Ambassador of the Republic of Lithuania to the United States of America and Mexico
- In office 22 September 1997 – 4 March 2001
- President: Algirdas Brazauskas Valdas Adamkus
- Prime Minister: Gediminas Vagnorius Rolandas Paksas Andrius Kubilius
- Preceded by: Alfonsas Eidintas
- Succeeded by: Vygaudas Ušackas

Personal details
- Born: 19 August 1946 Kaunas, Lithuania
- Died: 25 March 2004
- Spouse: Jūratė
- Children: Antanas, Vytautas
- Alma mater: Kaunas Polytechnic Institute

= Stasys Sakalauskas =

Lithuanian diplomat, ambassador

Stasys Sakalauskas (19 August 1946 – 25 March 2004) was a Lithuanian diplomat, Ambassador Extraordinary and Plenipotentiary of the Republic of Lithuania.

== Early life and career ==
Stasys Sakalauskas was born on 19 August 1946 in Kaunas, Lithuania.
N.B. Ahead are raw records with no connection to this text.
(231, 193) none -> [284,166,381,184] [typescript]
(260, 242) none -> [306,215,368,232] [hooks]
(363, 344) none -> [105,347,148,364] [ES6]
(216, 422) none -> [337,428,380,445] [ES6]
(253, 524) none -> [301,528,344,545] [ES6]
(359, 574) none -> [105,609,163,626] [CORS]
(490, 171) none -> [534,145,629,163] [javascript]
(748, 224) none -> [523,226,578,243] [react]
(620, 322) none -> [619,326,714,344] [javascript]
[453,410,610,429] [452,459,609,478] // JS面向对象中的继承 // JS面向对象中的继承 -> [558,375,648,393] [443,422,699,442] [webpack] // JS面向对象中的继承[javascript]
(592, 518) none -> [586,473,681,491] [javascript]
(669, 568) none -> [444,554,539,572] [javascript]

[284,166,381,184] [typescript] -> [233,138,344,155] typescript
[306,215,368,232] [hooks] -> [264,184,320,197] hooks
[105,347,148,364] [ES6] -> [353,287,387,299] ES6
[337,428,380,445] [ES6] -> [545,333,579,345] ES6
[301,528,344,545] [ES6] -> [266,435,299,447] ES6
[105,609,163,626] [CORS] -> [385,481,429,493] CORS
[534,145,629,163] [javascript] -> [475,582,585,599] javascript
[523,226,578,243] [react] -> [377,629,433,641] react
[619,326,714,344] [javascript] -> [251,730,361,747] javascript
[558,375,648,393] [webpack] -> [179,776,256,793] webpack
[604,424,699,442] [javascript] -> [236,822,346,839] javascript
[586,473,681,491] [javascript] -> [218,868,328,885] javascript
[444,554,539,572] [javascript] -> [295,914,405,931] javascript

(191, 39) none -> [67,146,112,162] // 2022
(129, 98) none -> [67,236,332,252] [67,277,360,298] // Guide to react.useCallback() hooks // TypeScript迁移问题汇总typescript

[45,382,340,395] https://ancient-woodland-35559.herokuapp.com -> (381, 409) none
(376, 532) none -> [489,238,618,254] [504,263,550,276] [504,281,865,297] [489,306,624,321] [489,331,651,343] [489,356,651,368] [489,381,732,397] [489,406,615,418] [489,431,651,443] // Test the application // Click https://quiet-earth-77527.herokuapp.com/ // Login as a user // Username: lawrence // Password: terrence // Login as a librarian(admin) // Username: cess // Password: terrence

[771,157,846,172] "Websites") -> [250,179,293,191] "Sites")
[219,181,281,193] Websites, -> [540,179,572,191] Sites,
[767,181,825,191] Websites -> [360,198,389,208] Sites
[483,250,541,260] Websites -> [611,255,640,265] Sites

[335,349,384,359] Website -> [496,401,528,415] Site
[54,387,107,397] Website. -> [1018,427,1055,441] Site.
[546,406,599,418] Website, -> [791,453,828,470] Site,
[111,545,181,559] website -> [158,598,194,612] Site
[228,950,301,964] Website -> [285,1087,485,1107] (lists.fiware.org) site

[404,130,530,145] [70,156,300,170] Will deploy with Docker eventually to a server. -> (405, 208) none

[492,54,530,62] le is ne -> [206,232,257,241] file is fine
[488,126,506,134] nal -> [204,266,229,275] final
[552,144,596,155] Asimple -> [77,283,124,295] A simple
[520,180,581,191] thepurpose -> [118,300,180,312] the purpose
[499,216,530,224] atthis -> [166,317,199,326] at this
In his hometown, he finished Salomėja Nėris Secondary School and graduated from Kaunas Polytechnic Institute. Afterwards, he was invited to work in the institute. Here he defended his Doctor of Technology Thesis and became an associate professor. As a lecturer, he worked in Kaunas Polytechnic Institute for almost 22 years.

== Diplomatic Service ==
He began his diplomat's career on 1 October 1991 by becoming the Chief Expert of the America, Canada, and Asia Division of the Policy Department of the Ministry of Foreign Affairs of the Republic of Lithuania.

From 1 November 1991 to 14 July 1994, he worked as the Head of the America, Canada, and Asia Division of the Policy Department. After three years, from 15 July 1994 to 2 March 1997, he worked in the Embassy of Lithuania to the US as a political counsellor as well as was the military attaché.

On 3 March 1997, he was appointed as the Secretary of the Ministry of Foreign Affairs of the Republic of Lithuania and in the same year, on 22 September 1997, as the Ambassador Extraordinary and Plenipotentiary of the Republic of Lithuania to the US and Mexico. Letters of appointment were delivered to US President Bill Clinton on 12 November 1997. The mandate ended on 4 March 2001.

From 5 March 2001 to 6 April 2003, Stasys Sakalauskas was Ambassador at Large of the Ministry of Foreign Affairs.

From 7 April 2003 up until his death, he was the Ambassador at Large regarding Kaliningrad issues in the Eastern Europe and Central Asia Department.

In 2003, Stasys Sakalauskas was awarded the Cross of Commander of the Order for Merits to Lithuania.